If anyone tests positive upon entry to the Maldives, they must follow the Health Protection Agency (HPA) measures. They will be restricted from an inter-island transfer.
All tourists are recommended to install the contact tracing app ‘TraceEkee’.
Maldives has been declared a “safe destination” by the World Travel and Tourism Council, with under 14,000 cases and 48 total deaths since the pandemic began.
How to reach there?
Thanks to its close proximity to the equator, the Maldives has a tropical monsoon climate with year-round warm weather. Temperatures average between 26°C and 29°C throughout the year, with the warmest temperatures occurring between March and April.
Being a winter destination, the best time to visit the breathtaking island country is between November and March.
Maldives is well-connected with the rest of the world. The airlines frequently flying from India and back are IndiGo, GoAir and SpiceJet, according to Honey Singh, Head Sales and Operations, Flip Trip Holidays.
The average round trip tickets for a couple should cost around INR 27,000-37,000 ($366- $502), which earlier stood around INR 40,000 ($543).
Depending on the distance of your destination island from the capital Male, you will either be taking the speed boat, sea plane or a domestic flight. It is advisable to reach Male before sunset, since the runway is not well-lit during nights and, therefore, sea planes are not operational.
Where to stay?
Maldives offers exquisite villas and resorts with personal pools and butlers.

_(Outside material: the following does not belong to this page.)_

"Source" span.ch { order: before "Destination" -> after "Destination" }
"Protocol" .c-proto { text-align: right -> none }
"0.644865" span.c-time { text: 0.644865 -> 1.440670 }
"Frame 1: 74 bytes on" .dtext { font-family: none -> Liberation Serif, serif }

A luxurious villa for two, with meals and liquor included, will cost you around INR 20,000-30,000 ($271- $407) a day.
If you’re on a budget trip or are keen on experiencing the local life, feel free to explore guesthouses on public islands, which have been made open for tourists since 2009. Being one of the only two countries India has an air bubble agreement with — the other being Dubai — Maldives has been witnessing a surge in demand even during COVID-19.

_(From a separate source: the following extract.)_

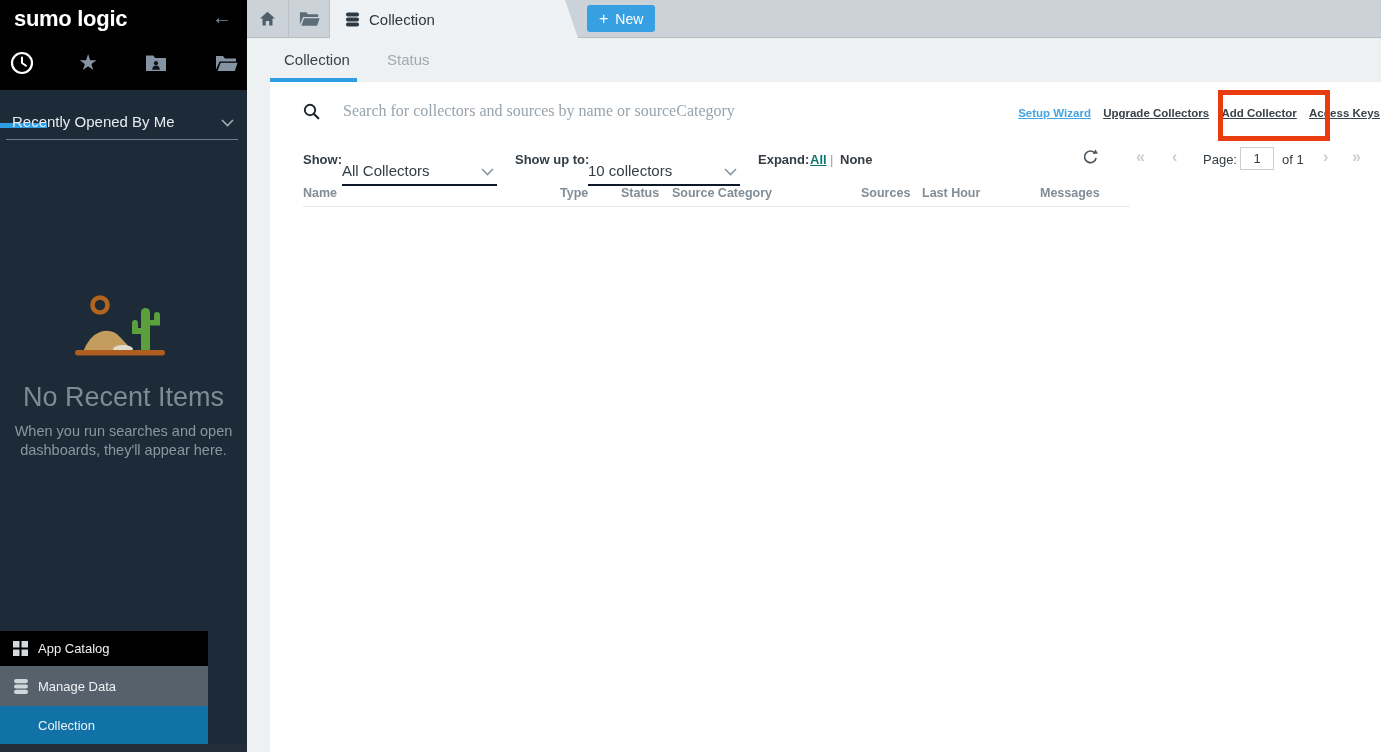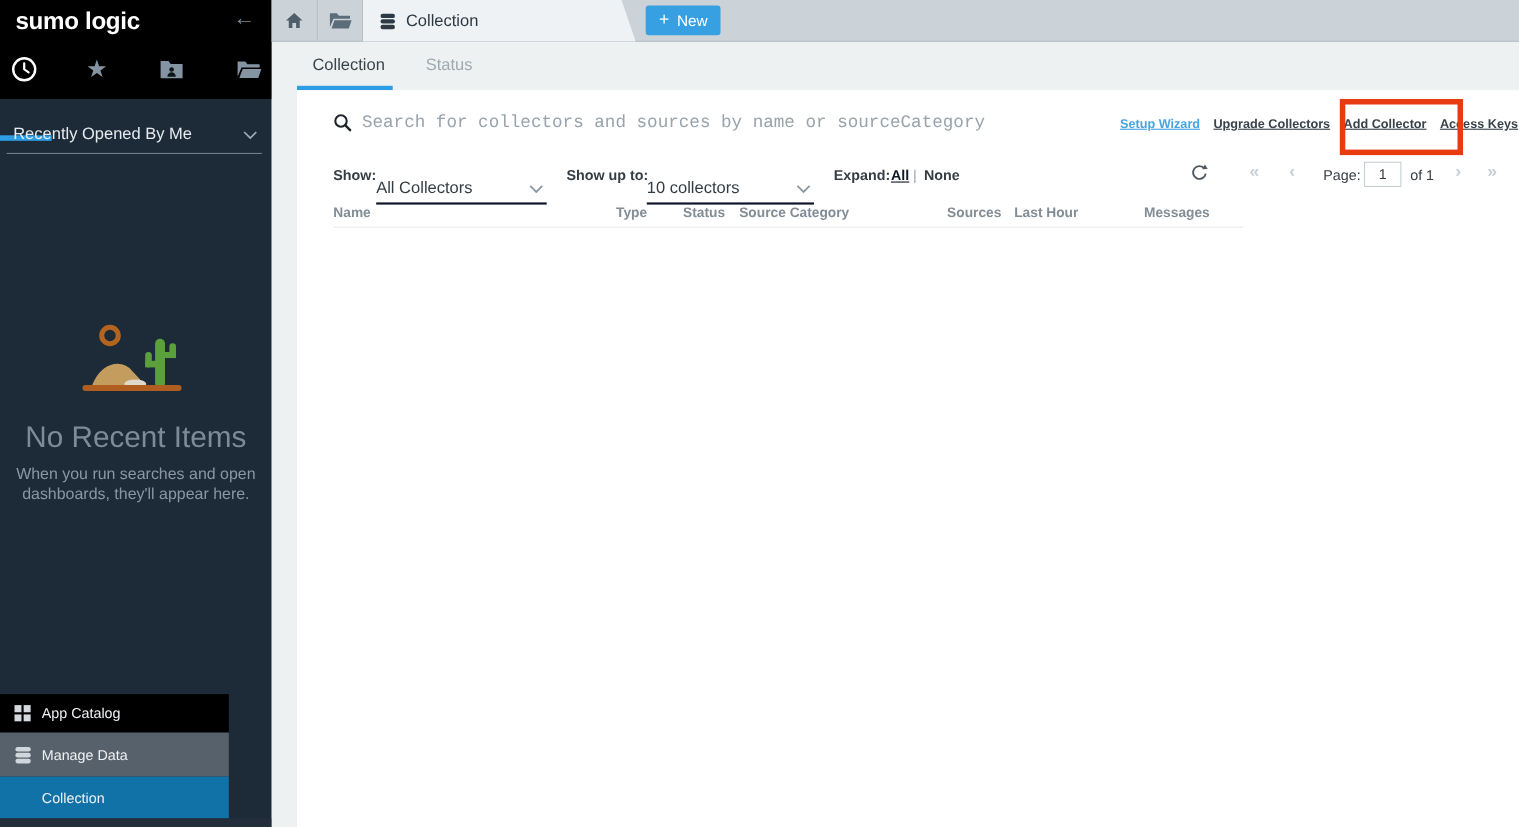"Search for collectors and sources" .search-input { font-family: Liberation Mono, monospace -> Liberation Serif, serif; left: 59px -> 73px }
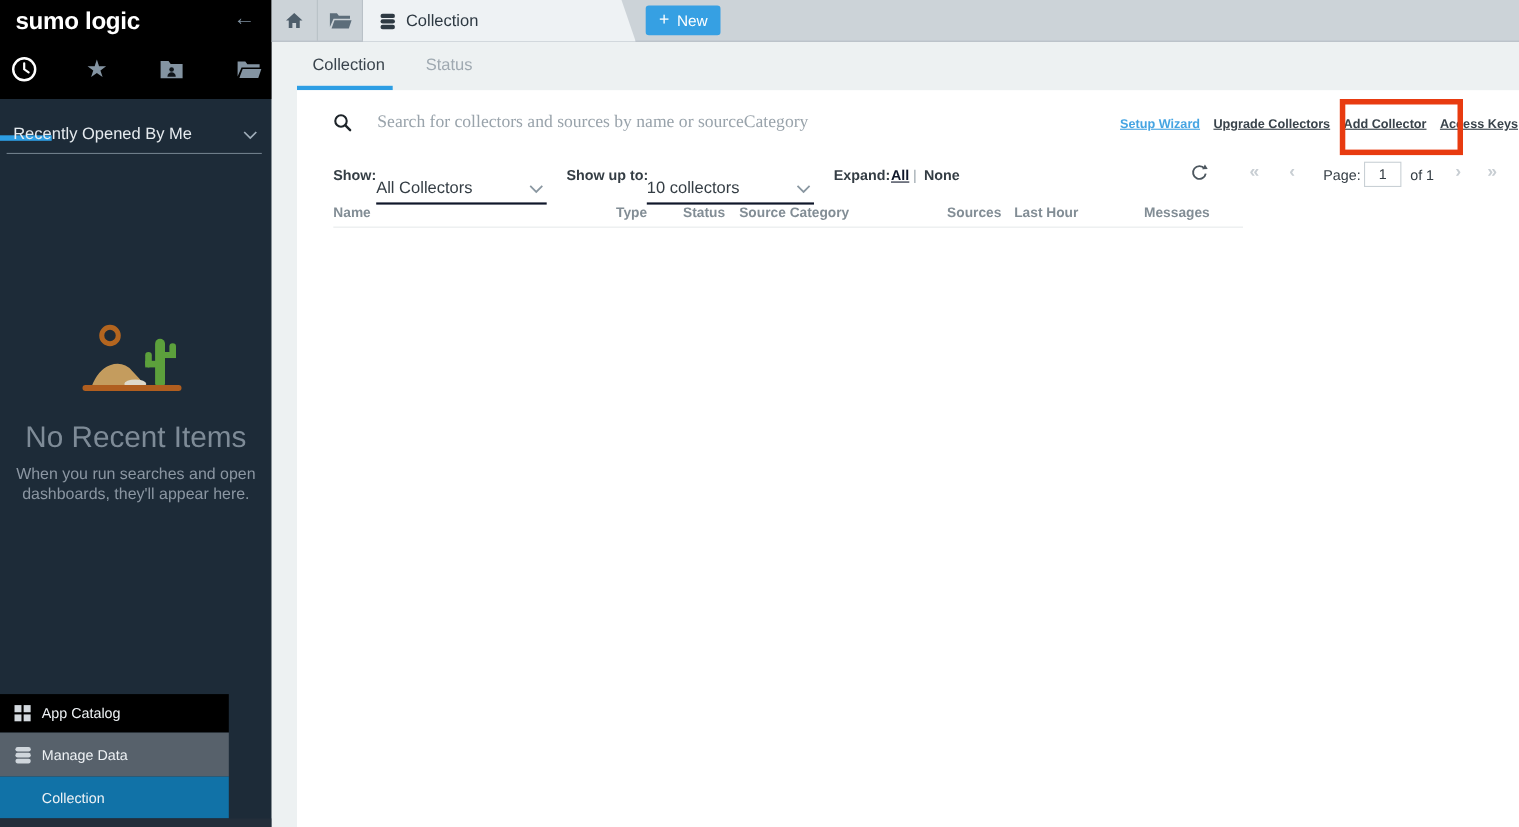"All" span.c-lbl { color: #0f172a -> #0f766e }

According to Swan Travel Agency, the rooms for January and February 2021, mostly comprising honeymooners, are already 90 per cent booked.
Though prices have not plummeted tremendously and you may not get the discount you were looking for, if lucky, you might get loads of freebies, complimentary massages, spa treatments, free scuba diving sessions and even an upgrade to a premium villa!
Things to do
The beauty of the Maldives lies not only above the water but also under it, and that’s exactly the reason why the country has bagged the fourth place in a list of places that will enhance the worldwide travel scene in 2021, compiled by Lonely Planet.
The country offers water sports like parasailing, surfing, snorkelling, scuba diving and kite surfing, to name a few.
Glowing beach on Vaadhoo Island, romantic candlelight dinner at Soneva Fushi, water bungalow like Cheval Blanc Randheli, white sand beach at Hulhumale Beach, helicopter ride over islands of Maldives, scuba diving at Maafushi, and underwater snorkelling in Hanifaru Bay — Maldives has a plethora of activities in store for you!
You can also head to the local markets for shopping handicrafts, souvenirs, sarongs, clothing, etc.
If you are an architecture enthusiast, you can visit sites like the President Palace, the National Museum and the Utheemu Ganduvaru.
Maldives has also won the World’s Leading Destination Award, granted by World Travel Awards 2020, a true testament to continuous efforts to ensure it remains one of the safest tourist destinations in the world.
Dos and don’ts
* Since Maldives is majorly a Muslim country, ensure you dress modestly, if you plan to stay on a public island or visit local places.
* Maldives prohibits alcohol, pork and religious materials for distribution.
* Although you’ll find a store for your basic needs on a private island, it’s advisable that you carry your own essentials.
* Being closer to the equator, Maldives gets plenty of sunshine. There is a risk of sun damage to your skin. Carry sunscreen.
* Don’t forget to pack your swimsuits and loads of cotton tees along with an umbrella.